The mortise lock gets its name from the mortise, the hole that needs to be cut into the door in order to insert the locking mechanism. The deadbolt, locking mechanism, and knob of a mortise lock are housed in a metal box, which sometimes requires that a hole 15 inches (38.1 cm) deep be cut into the door.
The hardware and skill needed to properly set a mortise lock, means that they are a sturdy but expensive proposition for the average homeowner. To this end, in 1909 cylindrical locks were developed by a man named Walter Schlage. This type of lock required considerably less labor to install properly, needing only two bored holes.
As a result of the invention of a cylindrical lock, the demand for mortise locks have lessened. Usually, they are considered a feature of houses made before 1940 or for very luxurious houses. Less expensive houses sometimes have them only on front doors in order to add a touch of class.
For other homeowners, the cost of a mortise lock sometimes becomes irrelevant in view of increased home safety. The lock and deadbolt style of most mortise locks makes it one of the strongest locks available. The fact that it is sunk so deep into the door means it also partakes of the strength of the door itself, adding an extra layer of security.
Just because a mortise lock is strong does not mean it is foolproof.
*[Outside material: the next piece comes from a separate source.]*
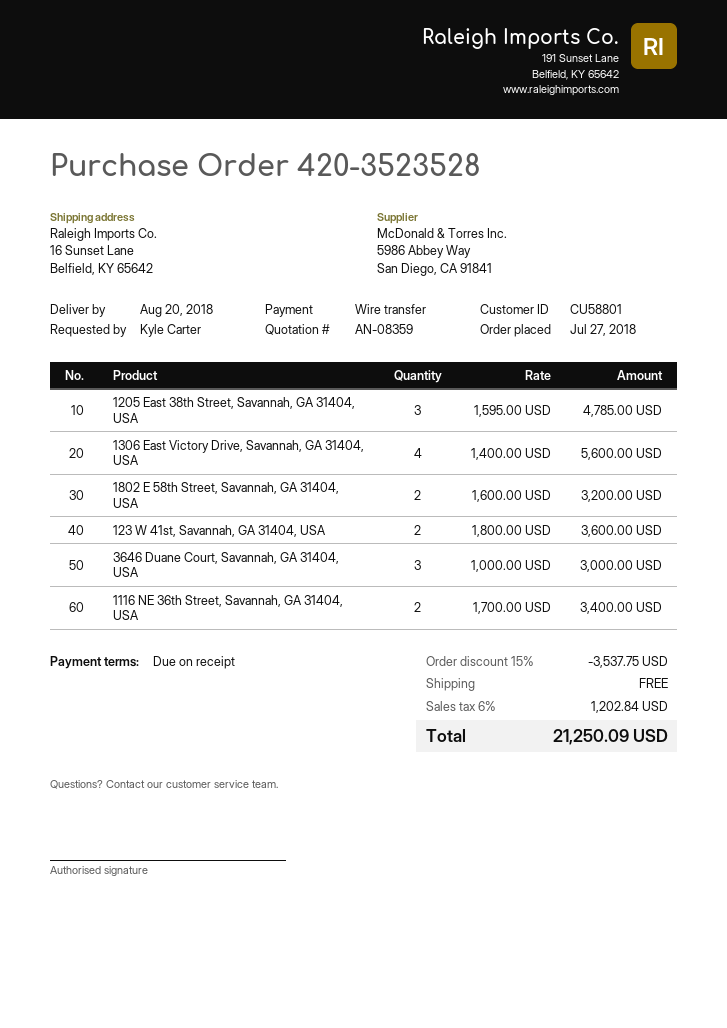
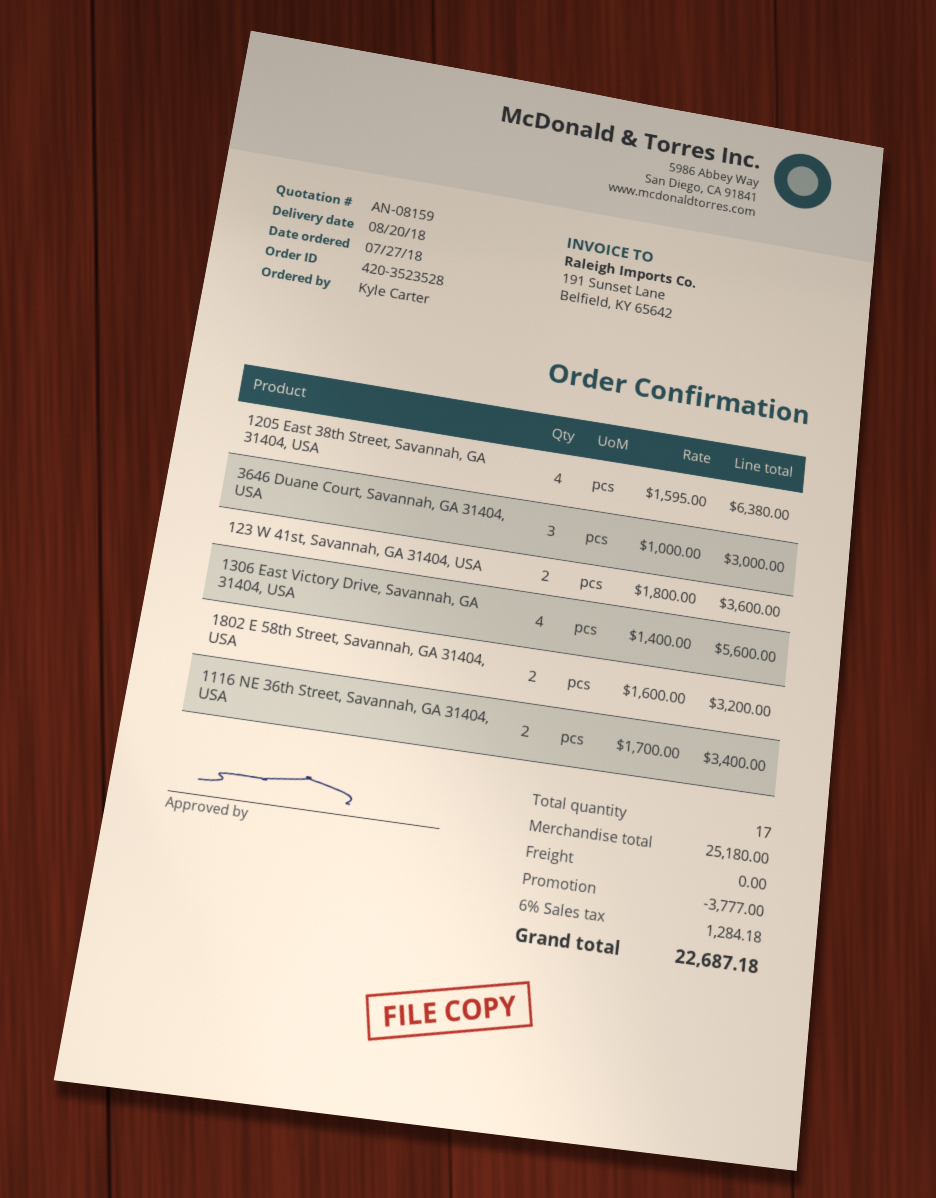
quote number: AN-08359 -> AN-08159
1205 East 38th Street, Savannah, GA 31404, USA: 3 x 1595.00 = 4785.00 -> 4 x 1595.00 = 6380.00
discount: 3537.75 -> 3777.00
tax: 6% = 1202.84 -> 6% = 1284.18
total: 21250.09 -> 22687.18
Although its complicated locking mechanism is a barrier to lock picks, it can be overcome in other indirect ways. Slipping a plastic card, such as a credit card, between the door and the jamb in order to force back the deadbolt is a common method of breaking in. This method works best on a deadbolt which doesn't fit snugly within the door.
A mortise lock should not be confused with a mortise latch. A mortise latch is very similar in appearance to a lock, with a metal box holding the mechanism which must be set into the door. The latch only has a knob, however, not a deadbolt, and does not lock.